Nein. Was Frau Lagarde sicher geändert hat: Mario Draghi hat eine zunehmend dominierende Rolle in der EZB gespielt, nach innen wie nach außen. Nach meinem Dafürhalten, hat er diese Rolle am Schluss überzogen. Mit Frau Lagarde ist ein anderer Führungsstil eingekehrt, der mehr auf Kooperation und ein gemeinsames Verständnis setzt. Dieser neue Stil bekommt der EZB ausgesprochen gut.

Eine eher persönliche Frage zum Ende: Wie halten Sie es mit der Altersvorsorge: Aktien, Anleihen, Immobilien?

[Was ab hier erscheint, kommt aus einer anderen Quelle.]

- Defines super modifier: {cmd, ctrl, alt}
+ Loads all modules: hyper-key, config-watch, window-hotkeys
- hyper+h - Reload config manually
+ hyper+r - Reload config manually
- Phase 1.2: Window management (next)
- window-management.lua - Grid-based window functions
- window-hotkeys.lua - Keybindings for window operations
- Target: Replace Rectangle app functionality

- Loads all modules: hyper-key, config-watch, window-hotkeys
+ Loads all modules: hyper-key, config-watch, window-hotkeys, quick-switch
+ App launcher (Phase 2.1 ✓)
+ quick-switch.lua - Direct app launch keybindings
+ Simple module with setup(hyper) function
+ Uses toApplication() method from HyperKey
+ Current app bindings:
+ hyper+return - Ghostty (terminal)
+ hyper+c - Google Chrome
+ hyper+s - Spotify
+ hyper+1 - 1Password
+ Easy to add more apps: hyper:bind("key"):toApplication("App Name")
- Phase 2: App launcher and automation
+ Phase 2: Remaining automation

(Lacht) Ich bin in der beneidenswerten Situation, dass ich eine anständige Pension bekomme, sodass ich mir die Sorgen, die viele umtreiben, nicht machen muss. Das ist ein Privileg. Wobei das ein Privileg von vielen im Öffentlichen Dienst ist. Und ich finde es ärgerlich, wenn sich die Leute dessen nicht bewusst sind. Denn je größer die Unsicherheit in weiten Teilen der Bevölkerung, desto größer wird dieses Privileg. Was mich auch bedrückt, ist die Situation der jungen Generation, die es extrem schwer hat, bei null Zinsen für sichere Anlagen Vermögen aufzubauen. Zudem werden die jungen Menschen mit einer riesigen Last konfrontiert, die ihnen vor allem die jetzt noch existierende Große Koalition mit den Veränderungen im Rentensystem auf die Schultern geladen hat. Das ist eine Privilegierung der Älteren zulasten der jüngeren Generation. Darüber hinaus kommen im Umlageverfahren auf die Jüngeren auch Lasten aus einer schrumpfenden Bevölkerung zu, und das Gesundheitssystem wird immer teurer. Die jüngere Generation wird in einem Ausmaß belastet, das vielen nicht hinreichend deutlich ist. Das macht die Altersvorsorge wichtiger und die Schwierigkeit, sie zu leisten, noch größer.
 


Vita:

Chef-Volkswirt

Otmar Issing (84) wurde 1936 in Würzburg geboren. Nachdem er zunächst das Studium der klassischen Philologie an der Universität Würzburg aufnahm, wechselte er schon bald zur Volkswirtschaftslehre. Neben etlichen weiteren Funktionen war er von 1998 an acht Jahre Mitglied des Direktoriums der Europäischen Zentralbank, zuständig für Volkswirtschaft und Volkswirtschaftliche Forschung. Heute ist Issing Präsident des Center for Financial Studies in Frankfurt.
 


Interesse:

Geldpolitik von Anfang an

Schon zu Beginn seiner wissenschaftlichen Karriere waren es Fragen der Geldpolitik, die Issing faszinierten. Seine Dissertation beschäftigte sich mit monetären Problemen der Konjunkturpolitik in der EWG. Mitte der 60er-Jahre habilitierte er sich mit der Schrift "Leitwährung und internationale Wirtschaftsordnung" und erhielt die Venia Legendi für Volkswirtschaftslehre.